>>>>>

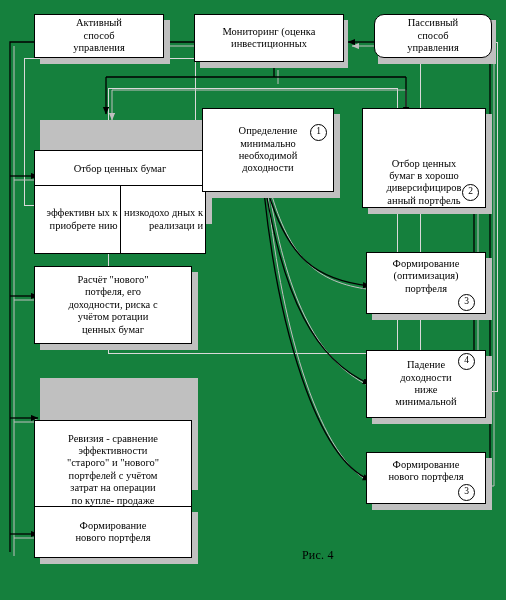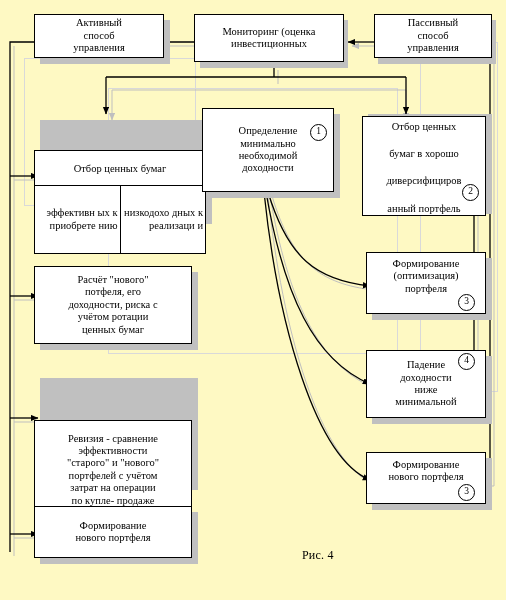--- a/index.html
+++ b/index.html
@@ -12,7 +12,7 @@
     width:506px;
     height:600px;
     overflow:hidden;
-    background:#fef9c3;
+    background:#15803d;
   }
   #edges{
     position:absolute;

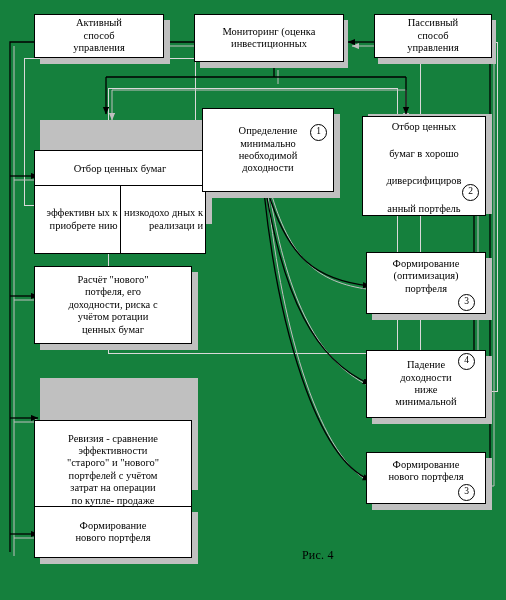--- a/index.html
+++ b/index.html
@@ -194,7 +194,7 @@
     <span class="lbl">инвестиционных</span>
   </div>
 
-  <div class="node" style="left:374px;top:14px;width:118px;height:44px;">
+  <div class="node" style="left:374px;top:14px;width:118px;height:44px;border-radius:10px;">
     <span class="lbl">Пассивный</span>
     <span class="lbl">способ</span>
     <span class="lbl">управления</span>

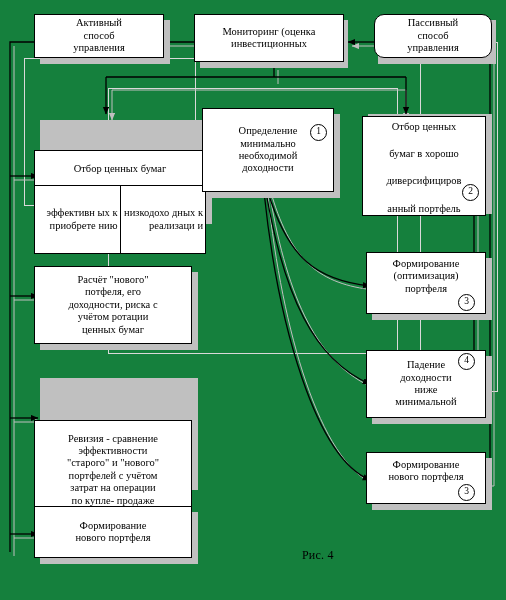--- a/index.html
+++ b/index.html
@@ -230,7 +230,7 @@
   </div>
   <div class="badge" style="left:310px;top:124px;">1</div>
 
-  <div class="node" style="left:362px;top:108px;width:124px;height:100px;justify-content:space-between;padding-top:4px;margin-top:8px;">
+  <div class="node" style="left:362px;top:108px;width:124px;height:100px;justify-content:flex-end;padding-top:4px;">
     <span class="lbl">Отбор ценных</span>
     <span class="lbl">бумаг в хорошо</span>
     <span class="lbl">диверсифициров</span>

<<<<<

[Aim of the exercise] When you copy the lines above, drop the pictures and keep everything else exact.

[Response area]
--- a/index.html
+++ b/index.html
@@ -12,7 +12,7 @@
     width:506px;
     height:600px;
     overflow:hidden;
-    background:#fef9c3;
+    background:#15803d;
   }
   #edges{
     position:absolute;

--- a/index.html
+++ b/index.html
@@ -194,7 +194,7 @@
     <span class="lbl">инвестиционных</span>
   </div>
 
-  <div class="node" style="left:374px;top:14px;width:118px;height:44px;">
+  <div class="node" style="left:374px;top:14px;width:118px;height:44px;border-radius:10px;">
     <span class="lbl">Пассивный</span>
     <span class="lbl">способ</span>
     <span class="lbl">управления</span>

--- a/index.html
+++ b/index.html
@@ -230,7 +230,7 @@
   </div>
   <div class="badge" style="left:310px;top:124px;">1</div>
 
-  <div class="node" style="left:362px;top:108px;width:124px;height:100px;justify-content:space-between;padding-top:4px;margin-top:8px;">
+  <div class="node" style="left:362px;top:108px;width:124px;height:100px;justify-content:flex-end;padding-top:4px;">
     <span class="lbl">Отбор ценных</span>
     <span class="lbl">бумаг в хорошо</span>
     <span class="lbl">диверсифициров</span>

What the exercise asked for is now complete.